🤖 AI Summary
Existing unsupervised keypoint-based methods struggle to disentangle identity semantics from motion information—such as pose and expression—limiting the controllability of facial animation. This work proposes a self-supervised representation learning framework that explicitly decouples identity, rigid motion, and expression in the latent space, and introduces a novel keypoint representation to enable arbitrary motion control. By incorporating a variational autoencoder to map expressions into a continuous Gaussian distribution, the method achieves, for the first time under an unsupervised setting, smooth and continuous expression interpolation. Experiments on public benchmarks demonstrate that the proposed approach significantly outperforms existing techniques, generating facial animations that exhibit both high photorealism and fine-grained controllability.
📝 Abstract
Face animation deals with controlling and generating facial features with a wide range of applications. The methods based on unsupervised keypoint positioning can produce realistic and detailed virtual portraits.

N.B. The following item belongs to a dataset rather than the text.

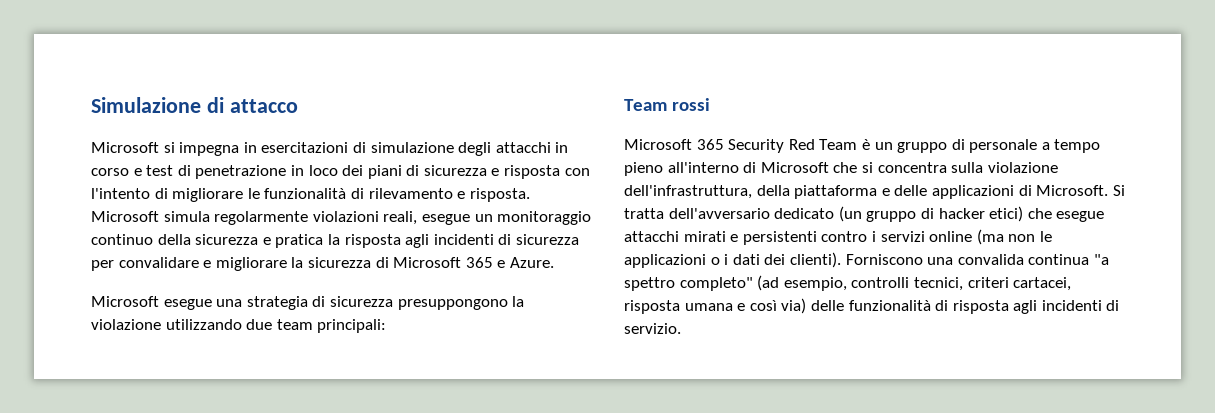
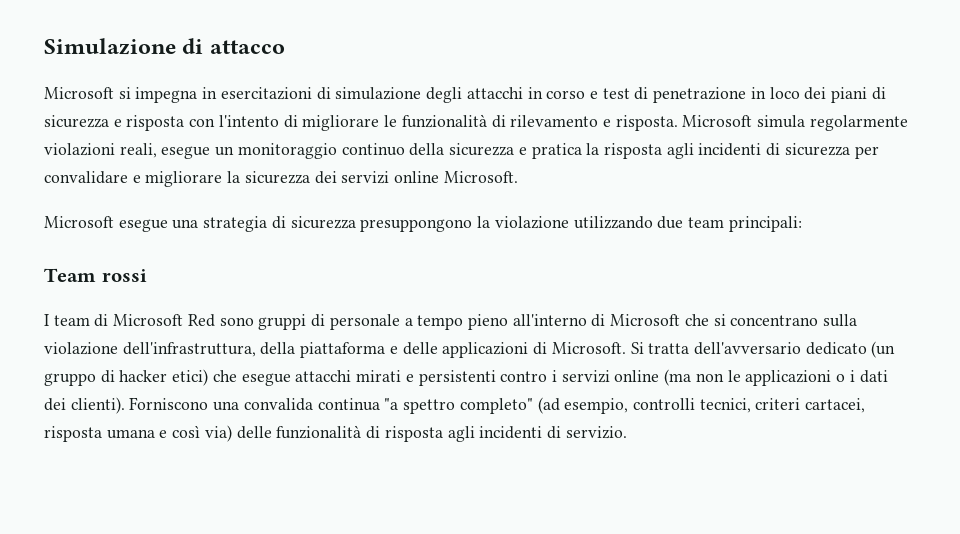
[375,257,554,268] di Microsoft 365 e Azure. -> [314,171,518,184] dei servizi online Microsoft.
[624,139,948,153] Microsoft 365 Security Red Team è un gruppo -> [44,314,307,330] I team di Microsoft Red sono gruppi
[877,162,947,173] concentra -> [730,315,819,326] concentrano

However, they cannot achieve controllable face generation since the existing keypoint decomposition pipelines fail to fully decouple identity semantics and intertwined motion information (e.g., rotation, translation, and expression). To address these issues, we present a new method, Motion Manipulation via unsupervised keypoint positioning in Face Animation (MMFA). We first introduce self-supervised representation learning to encode and decode expressions in the latent feature space and decouple them from other motion information. Secondly, we propose a new way to compute keypoints aiming to achieve arbitrary motion control. Moreover, we design a variational autoencoder to map expression features to a continuous Gaussian distribution, allowing us for the first time to interpolate facial expressions in an unsupervised framework. We have conducted extensive experiments on publicly available datasets to validate the effectiveness of MMFA, which show that MMFA offers pronounced advantages over prior arts in creating realistic animation and manipulating face motion.